PROVIDED DATA section start

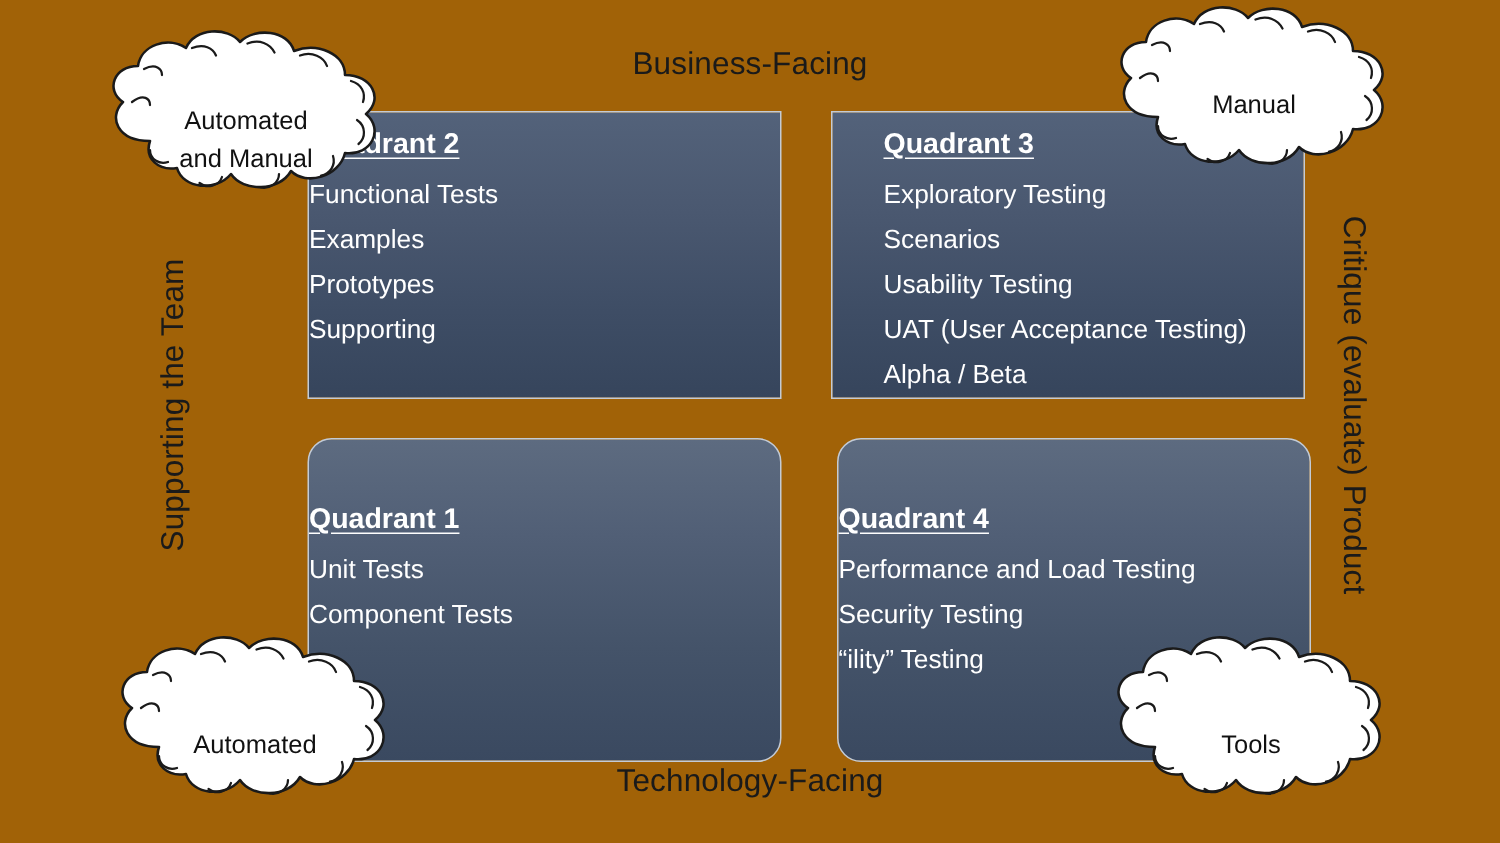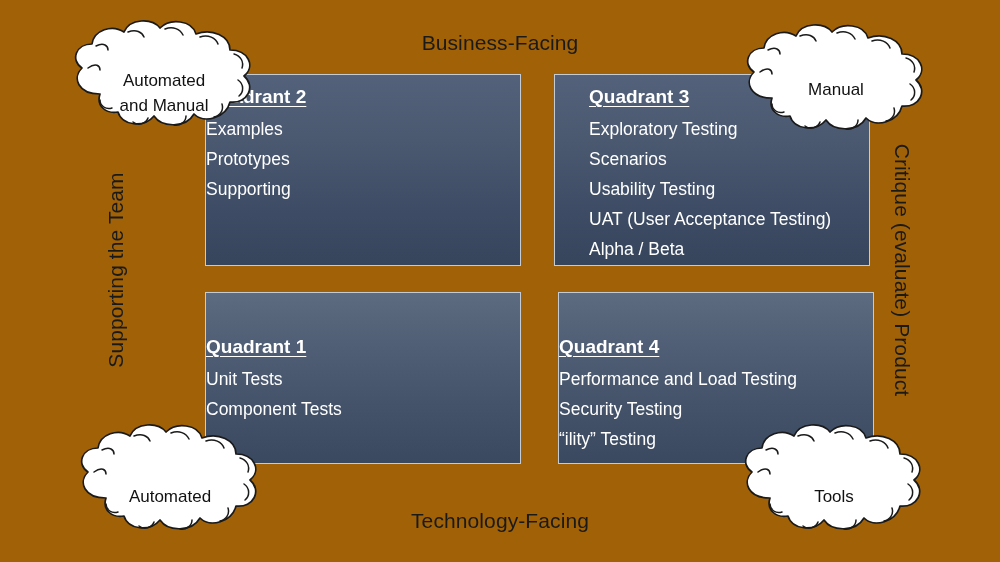--- a/index.html
+++ b/index.html
@@ -118,7 +118,7 @@
     pointer-events: none;
   }
   #cloud-top-left   { left: 66px;  top: 20px;  }
-  #cloud-top-right  { left: 738px; top: 24px;  }
+  #cloud-top-right  { left: 738px; top: 4px;  }
   #cloud-bot-left   { left: 72px;  top: 424px; }
   #cloud-bot-right  { left: 736px; top: 424px; }
 

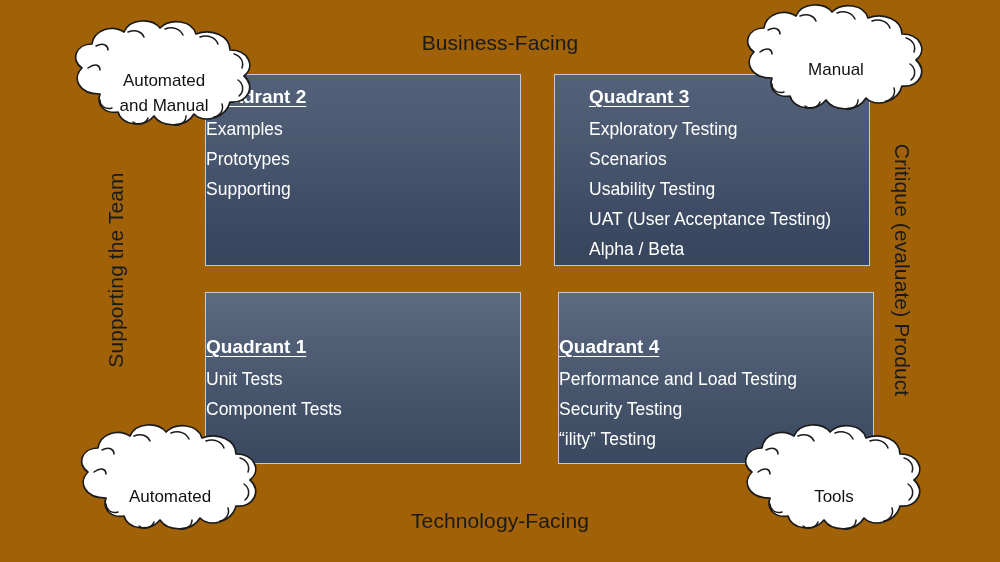--- a/index.html
+++ b/index.html
@@ -142,6 +142,7 @@
 
   <div class="quadrant q-top" id="quadrant-2">
     <div class="q-title">Quadrant 2</div>
+    <div class="q-item">Functional Tests</div>
     <div class="q-item">Examples</div>
     <div class="q-item">Prototypes</div>
     <div class="q-item">Supporting</div>

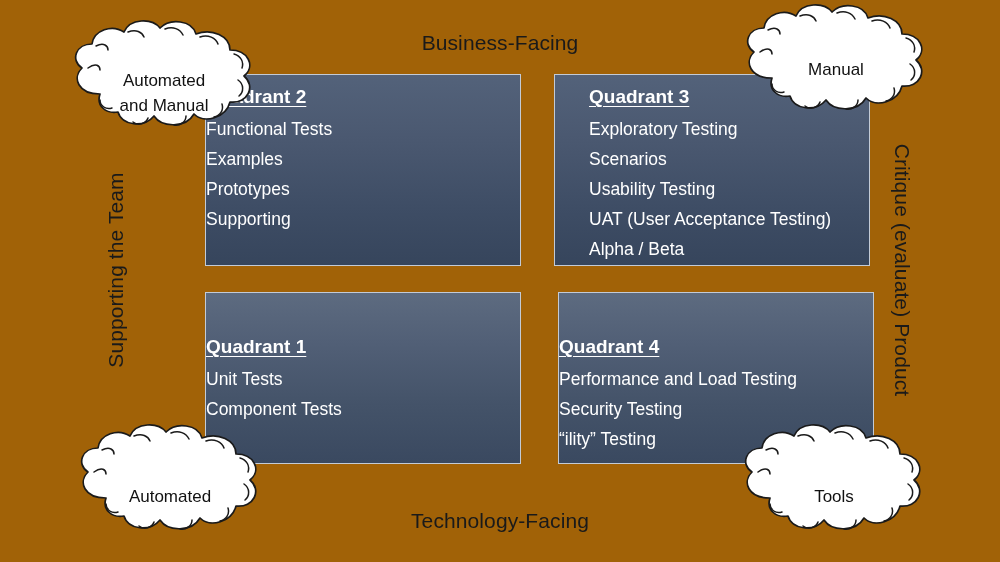--- a/index.html
+++ b/index.html
@@ -79,8 +79,9 @@
   .q-bottom {
     background: linear-gradient(to bottom, #5d6b80 0%, #515f76 30%, #445369 65%, #3a4960 100%);
     top: 292px;
-    height: 172px;
+    height: 216px;
     justify-content: flex-start;
+    border-radius: 16px;
   }
   #quadrant-2 { left: 167px; width: 316px; }
   #quadrant-3 { left: 516px; width: 316px; padding-left: 34px; }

PROVIDED DATA section end

- [TASK BRIEF] Copy the material exactly as written and leave every picture behind.

- [RESULT]
--- a/index.html
+++ b/index.html
@@ -118,7 +118,7 @@
     pointer-events: none;
   }
   #cloud-top-left   { left: 66px;  top: 20px;  }
-  #cloud-top-right  { left: 738px; top: 24px;  }
+  #cloud-top-right  { left: 738px; top: 4px;  }
   #cloud-bot-left   { left: 72px;  top: 424px; }
   #cloud-bot-right  { left: 736px; top: 424px; }
 

--- a/index.html
+++ b/index.html
@@ -142,6 +142,7 @@
 
   <div class="quadrant q-top" id="quadrant-2">
     <div class="q-title">Quadrant 2</div>
+    <div class="q-item">Functional Tests</div>
     <div class="q-item">Examples</div>
     <div class="q-item">Prototypes</div>
     <div class="q-item">Supporting</div>

--- a/index.html
+++ b/index.html
@@ -79,8 +79,9 @@
   .q-bottom {
     background: linear-gradient(to bottom, #5d6b80 0%, #515f76 30%, #445369 65%, #3a4960 100%);
     top: 292px;
-    height: 172px;
+    height: 216px;
     justify-content: flex-start;
+    border-radius: 16px;
   }
   #quadrant-2 { left: 167px; width: 316px; }
   #quadrant-3 { left: 516px; width: 316px; padding-left: 34px; }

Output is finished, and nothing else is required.